>>

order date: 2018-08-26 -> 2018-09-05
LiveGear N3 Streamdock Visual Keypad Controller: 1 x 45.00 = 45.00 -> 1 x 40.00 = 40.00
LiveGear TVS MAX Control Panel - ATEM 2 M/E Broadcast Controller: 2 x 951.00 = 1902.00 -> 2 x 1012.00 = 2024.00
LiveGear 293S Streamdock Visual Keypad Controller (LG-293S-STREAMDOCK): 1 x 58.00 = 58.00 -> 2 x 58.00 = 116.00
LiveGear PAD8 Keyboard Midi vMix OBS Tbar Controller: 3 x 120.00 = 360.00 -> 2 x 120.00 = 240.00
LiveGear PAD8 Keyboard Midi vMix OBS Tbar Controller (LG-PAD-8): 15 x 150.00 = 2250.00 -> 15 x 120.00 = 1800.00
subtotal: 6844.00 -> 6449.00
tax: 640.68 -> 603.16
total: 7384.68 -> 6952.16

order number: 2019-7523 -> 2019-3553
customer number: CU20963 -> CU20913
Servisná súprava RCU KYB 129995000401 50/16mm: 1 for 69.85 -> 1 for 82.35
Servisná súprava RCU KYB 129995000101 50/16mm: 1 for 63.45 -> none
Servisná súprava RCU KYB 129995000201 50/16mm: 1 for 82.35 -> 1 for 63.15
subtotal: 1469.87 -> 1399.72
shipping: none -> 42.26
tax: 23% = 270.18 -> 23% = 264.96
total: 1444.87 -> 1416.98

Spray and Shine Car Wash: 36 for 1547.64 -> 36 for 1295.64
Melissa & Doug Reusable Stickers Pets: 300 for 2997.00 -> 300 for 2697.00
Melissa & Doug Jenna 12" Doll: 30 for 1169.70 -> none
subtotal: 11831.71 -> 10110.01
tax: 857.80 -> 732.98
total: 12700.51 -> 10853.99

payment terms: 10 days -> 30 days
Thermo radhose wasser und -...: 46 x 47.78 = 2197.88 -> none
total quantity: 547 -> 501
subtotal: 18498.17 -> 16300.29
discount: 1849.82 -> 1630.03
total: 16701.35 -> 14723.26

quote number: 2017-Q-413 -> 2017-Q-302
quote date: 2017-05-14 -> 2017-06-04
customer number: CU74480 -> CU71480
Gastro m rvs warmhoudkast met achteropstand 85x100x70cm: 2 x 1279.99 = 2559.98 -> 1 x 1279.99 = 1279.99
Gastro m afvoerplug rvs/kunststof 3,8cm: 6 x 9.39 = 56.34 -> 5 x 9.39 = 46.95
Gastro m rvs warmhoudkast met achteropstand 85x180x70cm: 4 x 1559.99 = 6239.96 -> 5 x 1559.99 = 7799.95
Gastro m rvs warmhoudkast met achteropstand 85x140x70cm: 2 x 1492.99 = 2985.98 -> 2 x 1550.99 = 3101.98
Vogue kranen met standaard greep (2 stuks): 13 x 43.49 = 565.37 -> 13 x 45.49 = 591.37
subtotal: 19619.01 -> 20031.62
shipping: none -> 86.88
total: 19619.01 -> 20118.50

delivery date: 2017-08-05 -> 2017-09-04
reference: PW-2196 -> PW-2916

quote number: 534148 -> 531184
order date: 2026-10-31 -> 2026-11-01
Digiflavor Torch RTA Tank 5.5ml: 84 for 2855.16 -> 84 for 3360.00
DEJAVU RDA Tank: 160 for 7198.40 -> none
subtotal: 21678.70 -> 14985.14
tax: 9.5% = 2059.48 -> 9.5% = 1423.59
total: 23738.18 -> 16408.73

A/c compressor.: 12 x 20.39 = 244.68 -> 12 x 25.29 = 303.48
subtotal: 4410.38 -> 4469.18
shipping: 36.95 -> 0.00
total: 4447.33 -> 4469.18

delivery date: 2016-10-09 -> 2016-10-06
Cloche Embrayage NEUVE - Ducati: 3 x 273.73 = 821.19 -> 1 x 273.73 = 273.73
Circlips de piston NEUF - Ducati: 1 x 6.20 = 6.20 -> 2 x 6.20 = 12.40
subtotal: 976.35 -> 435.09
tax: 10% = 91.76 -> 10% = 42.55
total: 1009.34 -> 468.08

<<

* WHAT YOU SHOULD DO *
Using the entries above, give back exactly the line containing "quote number: 2017-Q-413 -> 2017-Q-302", the line containing "Gastro m rvs warmhoudkast met achteropstand 85x140x70cm: 2", and every line between them, and nothing else.

* ANSWER BOX *
quote number: 2017-Q-413 -> 2017-Q-302
quote date: 2017-05-14 -> 2017-06-04
customer number: CU74480 -> CU71480
Gastro m rvs warmhoudkast met achteropstand 85x100x70cm: 2 x 1279.99 = 2559.98 -> 1 x 1279.99 = 1279.99
Gastro m afvoerplug rvs/kunststof 3,8cm: 6 x 9.39 = 56.34 -> 5 x 9.39 = 46.95
Gastro m rvs warmhoudkast met achteropstand 85x180x70cm: 4 x 1559.99 = 6239.96 -> 5 x 1559.99 = 7799.95
Gastro m rvs warmhoudkast met achteropstand 85x140x70cm: 2 x 1492.99 = 2985.98 -> 2 x 1550.99 = 3101.98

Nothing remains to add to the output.